The Future Of Email, 2010 Edition

I thought I'd resurrect a column from the past and see how accurate my predictions were.   Roll your calendars back to July, 2006, when I wrote a column on "The Future of Email." I quoted from an article by Paul Gillin, "New Technology, New Media and New Paradigm," that had just appeared in  BtoB magazine:


"We hear a lot about blogs, but blogs aren't important. What's important is personal publishing, or the ability to communicate a message to a global audience almost instantaneously. Personal publishing will permeate electronic media, providing counterpoint to mainstream sources and adding depth and color to the conversation.

"We hear a lot about podcasts, but podcasts aren't important. What's important is time-shifted media. The phenomenon that started with TiVo has spread to digital audio and will soon capture portable video. Information consumers will no longer be beholden to program schedules or even their living rooms. Our TV shows will travel with us.
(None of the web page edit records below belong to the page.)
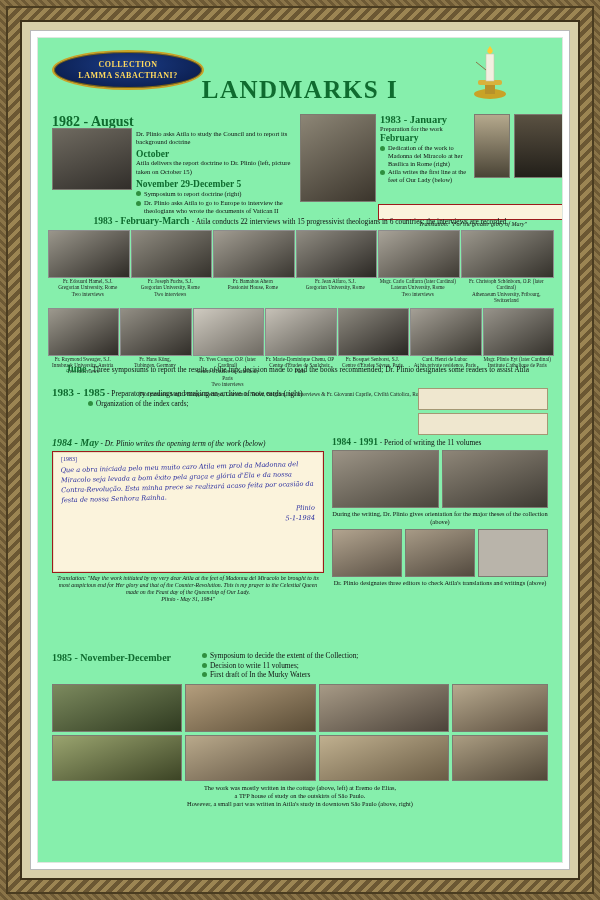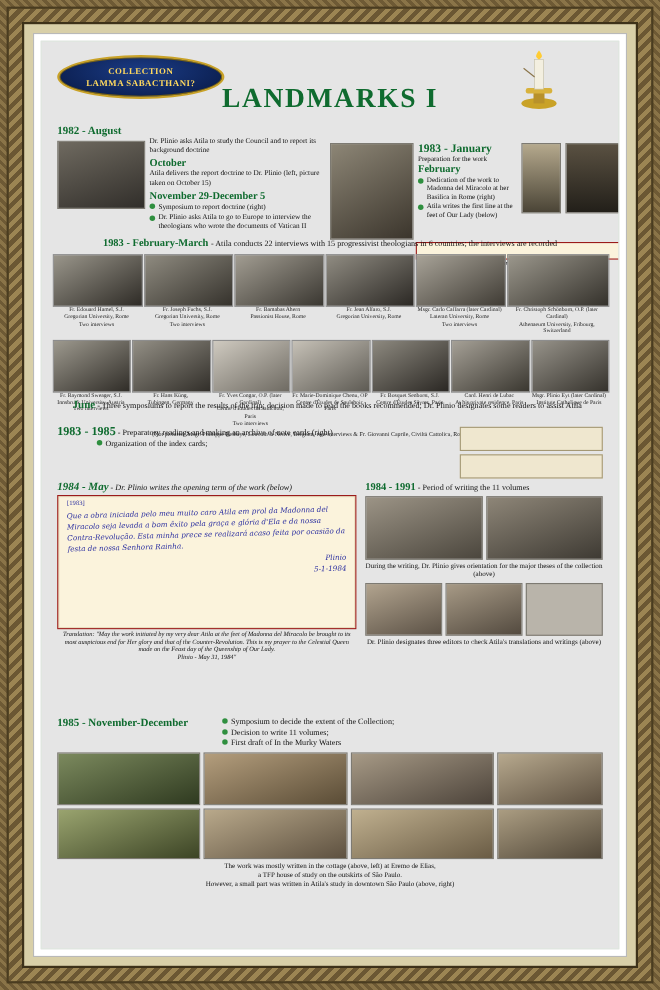--- a/index.html
+++ b/index.html
@@ -28,21 +28,21 @@
   }
   .page{
     position:absolute;left:30px;top:30px;right:30px;bottom:30px;
     background:#ffffff;
     border:1px solid #b9b9b9;
     overflow:hidden;
   }
   .inner{
     position:absolute;inset:6px;
     border:1px solid #dfe6df;
-    background:#e5e5e5;
+    background:#86efac;
     overflow:hidden;
   }
 
   
   .logo{
     position:absolute;left:14px;top:12px;width:148px;height:36px;
     border-radius:50%/50%;
     background:radial-gradient(ellipse at 50% 35%, #1b3c86 0%, #0d2256 70%, #071537 100%);
     border:2px solid #c9a227;
     box-shadow:0 0 0 1px #7a6412 inset;
@@ -63,25 +63,25 @@
   .hd{color:#0f6b2f;font-weight:bold;}
   .mini{font-size:5.2px;line-height:6.4px;text-align:center;color:#222;}
   .it{font-style:italic;}
   .cap{font-size:6.4px;line-height:8px;color:#111;}
 
   
   .sec{position:absolute;}
 
   
   #b82{left:14px;top:76px;width:250px;}
-  #b82 .h{font-size:10px;}
+  #b82 .h{font-size:14px;}
   #b82 .t{font-size:6.6px;line-height:8.2px;color:#111;}
   #b82 .ph1{position:absolute;left:0;top:14px;width:78px;height:60px;}
 
-  #b83{left:262px;top:92px;width:268px;}
+  #b83{left:262px;top:76px;width:268px;}
   .bulletg{display:inline-block;width:5px;height:5px;border-radius:50%;background:#2f8f3f;margin-right:3px;}
 
   
   .grid{display:flex;justify-content:space-between;}
   .cellimg{width:100%;height:46px;background:#cfcfcf;border:1px solid #8d8d8d;display:block;}
 
   .noteimg{background:#efe7cf;border:1px solid #a49874;}
 
   .letter{
     background:#fbf3dc;border:1.5px solid #9b1b1b;

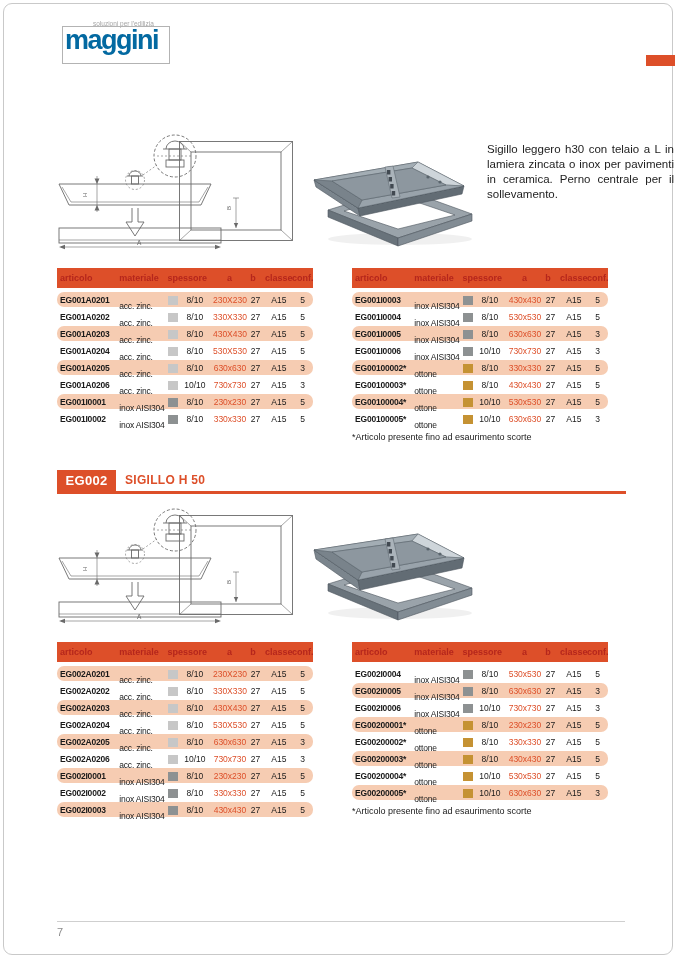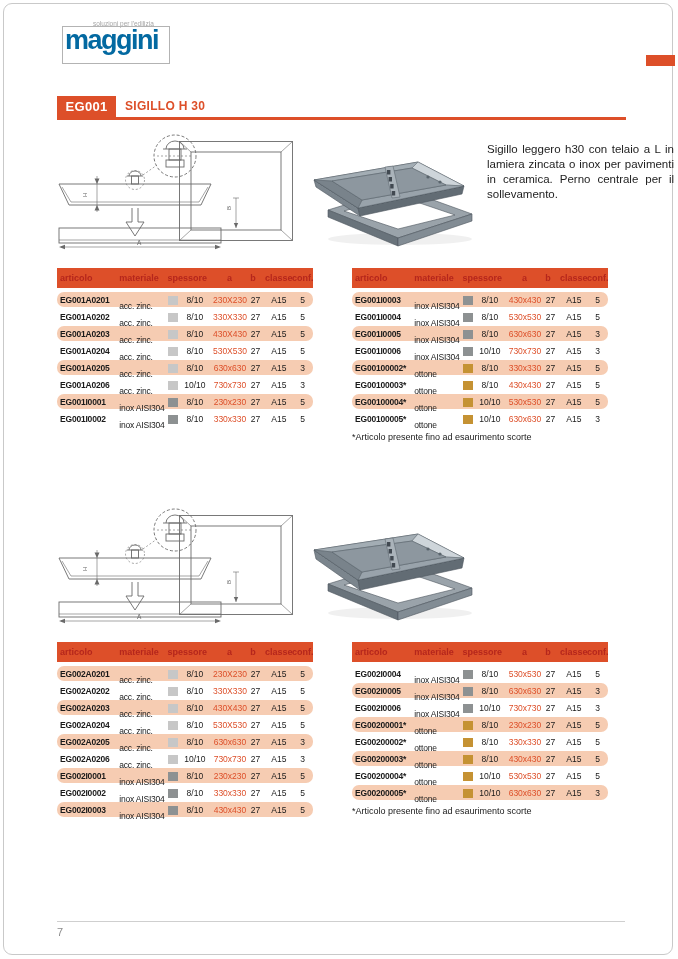--- a/index.html
+++ b/index.html
@@ -64,24 +64,20 @@
 
   <div class="logo">
     <div class="logo-tagline-line"></div>
     <div class="logo-tagline">soluzioni per l'edilizia</div>
     <div class="logo-box"></div>
     <div class="logo-word">maggini</div>
   </div>
   <div class="accent-bar"></div>
 
   <section id="sec-eg001">
-    <div class="sec-header">
-      <div class="sec-code">EG001</div>
-      <div class="sec-title">SIGILLO H 30</div>
-    </div>
 
     <svg class="drawing-section" width="166" height="118" viewBox="0 0 166 118">
       <g stroke="#6a6a6a" fill="none" stroke-width="0.9">
         <circle cx="118" cy="24" r="21" stroke-dasharray="3,2"></circle>
         <path d="M100,24 H136" stroke-dasharray="2,2" stroke-width="0.6"></path>
         <path d="M106,17 h24"></path>
         <path d="M109,17 a9,8 0 0 1 18,0"></path>
         <rect x="112" y="17" width="12" height="11"></rect>
         <rect x="109" y="28" width="18" height="7"></rect>
         <path d="M86,43 L100,33" stroke-dasharray="2,2" stroke-width="0.6"></path>
@@ -321,20 +317,24 @@
           <div class="rc c4">630x630</div>
           <div class="rc c5">27</div>
           <div class="rc c6">A15</div>
           <div class="rc c7">3</div>
         </div>
       </div>
     <div class="footnote">*Articolo presente fino ad esaurimento scorte</div>
   </section>
 
   <section id="sec-eg002">
+    <div class="sec-header">
+      <div class="sec-code">EG002</div>
+      <div class="sec-title">SIGILLO H 50</div>
+    </div>
 
     <svg class="drawing-section" width="166" height="118" viewBox="0 0 166 118">
       <g stroke="#6a6a6a" fill="none" stroke-width="0.9">
         <circle cx="118" cy="24" r="21" stroke-dasharray="3,2"></circle>
         <path d="M100,24 H136" stroke-dasharray="2,2" stroke-width="0.6"></path>
         <path d="M106,17 h24"></path>
         <path d="M109,17 a9,8 0 0 1 18,0"></path>
         <rect x="112" y="17" width="12" height="11"></rect>
         <rect x="109" y="28" width="18" height="7"></rect>
         <path d="M86,43 L100,33" stroke-dasharray="2,2" stroke-width="0.6"></path>

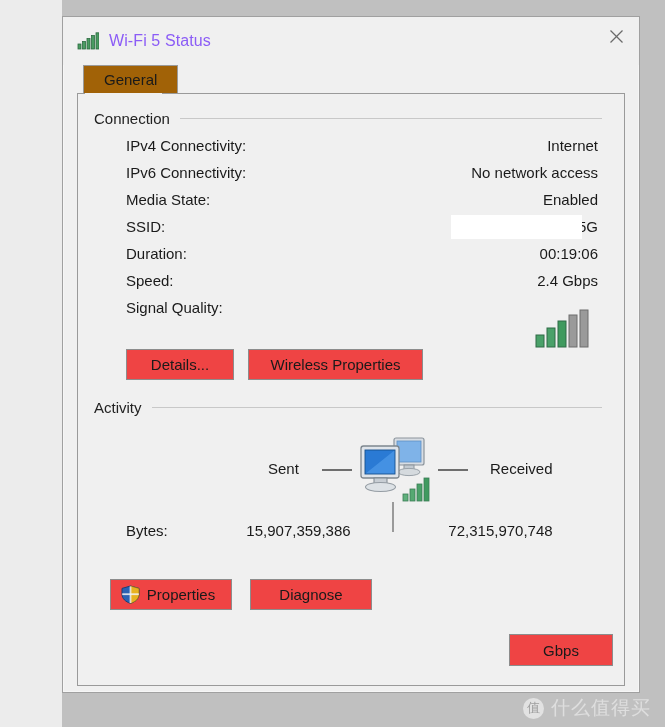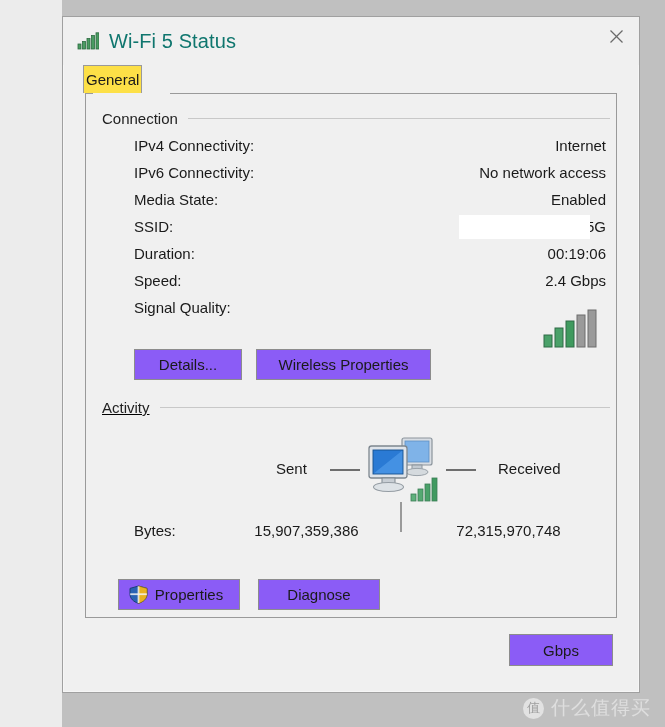--- a/index.html
+++ b/index.html
@@ -49,22 +49,22 @@
     align-items: center;
   }
   #title-icon {
     margin-left: 14px;
     width: 22px;
     height: 18px;
     display: block;
   }
   #title-text {
     margin-left: 10px;
-    font-size: 20px;
-    color: #0f766e;
+    font-size: 16px;
+    color: #8b5cf6;
     letter-spacing: 0.1px;
     white-space: nowrap;
   }
   #close-x {
     position: absolute;
     right: 0px;
     top: 0px;
     width: 46px;
     height: 38px;
     display: flex;
@@ -78,38 +78,38 @@
   #tabstrip {
     position: relative;
     margin: 0 14px;
     height: 28px;
   }
   #tab-general {
     position: absolute;
     left: 6px;
     top: 0;
     height: 28px;
-    padding: 0 2px;
-    display: flex;
-    align-items: center;
-    background: #fde047;
+    padding: 0 20px;
+    display: flex;
+    align-items: center;
+    background: #a16207;
     border: 1px solid #9a9a9a;
     border-bottom: none;
     font-size: 15px;
     color: #1a1a1a;
     box-sizing: border-box;
     z-index: 2;
     cursor: default;
   }
 
   
   #tabpanel {
     position: relative;
-    margin: 0 22px;
-    height: 525px;
+    margin: 0 14px;
+    height: 593px;
     border: 1px solid #9a9a9a;
     background: #f0f0f0;
     box-sizing: border-box;
   }
   #tabpanel-mask {
     position: absolute;
     left: 7px;
     top: -1px;
     width: 77px;
     height: 2px;
@@ -176,21 +176,21 @@
     position: relative;
   }
   #signal-quality-icon {
     position: absolute;
     right: 12px;
     top: -4px;
   }
 
   
   .btn {
-    background: #8b5cf6;
+    background: #ef4444;
     border: 1px solid #8c8c8c;
     font-family: "Liberation Sans", sans-serif;
     font-size: 15px;
     color: #1a1a1a;
     height: 31px;
     display: inline-flex;
     align-items: center;
     justify-content: center;
     gap: 3px;
     box-sizing: border-box;
@@ -423,21 +423,21 @@
           </div>
         </div>
       </div>
     </div>
 
     <div id="conn-buttons">
       <button class="btn" id="btn-details">Details...</button>
       <button class="btn" id="btn-wireless-props">Wireless Properties</button>
     </div>
 
-    <div class="group" style="left:16px; top:305px; width:508px;text-decoration:underline;">
+    <div class="group" style="left:16px; top:305px; width:508px;">
       <div class="group-header">
         <span>Activity</span>
         <span class="group-rule"></span>
       </div>
 
       <div id="activity-graphic">
         <div id="sent-label">Sent</div>
         <div id="dash-left"></div>
 
         <svg id="computers-icon" width="78" height="72" viewBox="0 0 78 72">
"We hear a lot about RSS, but RSS isn't important. What's important is the ability to subscribe to information that really interests us. RSS is mainly used to subscribe to blog posts and podcasts. But in the future, they will use it to subscribe to ideas."

Then I continued: "So, as someone who aspires to effect a change in the paradigm of digital communications and consumer behavior, I put my spin on the future of email using this same logic. I conclude that we hear a lot about email, but email isn't important. What's important is our ability to communicate in a synchronous and asynchronous fashion in a mixed media world. Email will be our notification agent, alarm clock, Post-it Note, pager, cell phone, fax machine, instant messenger, and document management system all combined. It will be supported on any device via many different sources."

I was suggesting that email will evolve and people will develop their own digital signature, voice, personalities, behaviors and preferences, all of which will lead to the customization of the devices and communication patterns. There will be a blur as to what e-mail, RSS and mobile messaging are to the consumer.

Roll forward the calendar and it's 2010.  It seems the challenges we had in making email more effective as a marketing tool are virtually the same: SPAM, deliverability, email's viability as a channel, technology and data challenges.  So, what's changed -- and where will it go in the future?

The thing that has changed the most in our space is awareness:  while email alone gets only a small piece of the pie, organizations have readily admitted that email is critical to customer engagement. Then there's governance. While not many organizations have faced the wrath of the Federal Trade Commission or state governments, there is much more awareness of consumer rights to privacy and respect for permission. There is a much stronger governance in the use of email and database marketing.  

I see amazing progress in the next five years, specifically the speed at which data is made available to fulfill the many needs of a marketing and sales organization.  I see real-time modeling trumping sequenced messaging.  I see dynamic ad presentation that shifts with real-time buying patterns, self-learning models and in-market advertising.

I also see the inbox morphing to be a simpler thing to manage all in one interface. This will allow all the functional values of email to survive. I see the allure of "social" as a cheap viral tool, changing how we build containers for our message.  I see our view of customer value changing to accommodate direct and indirect, synchronous and asynchronous.   I still see email as a critical spoke in your time management hub and spoke system. and the business will not move away fast enough to trump. 

As the history of communication began with simple flashes of information, email will become more of a communication tool, as it was designed to be initially, and less of an information tool.  Watch out, publishers, this will put increased demand on how you evolve your reader bases, how you monetize your lists and how engaged consumers will be in the inbox with reading anything but 400-character chunks.  There is brilliance in the concept of Twitter and microblogging, and I see email returning to the core of this communication chain, at least from a personal prospective.

While the hub may not be your laptop or desktop in 5 years, it will be a super portable device, with amazing memory and connections to your community tools.   Hang tight, all major technological advances in mankind have an impact on "time" and "space" -- so our next generation of email may be so convenient it's not even called email.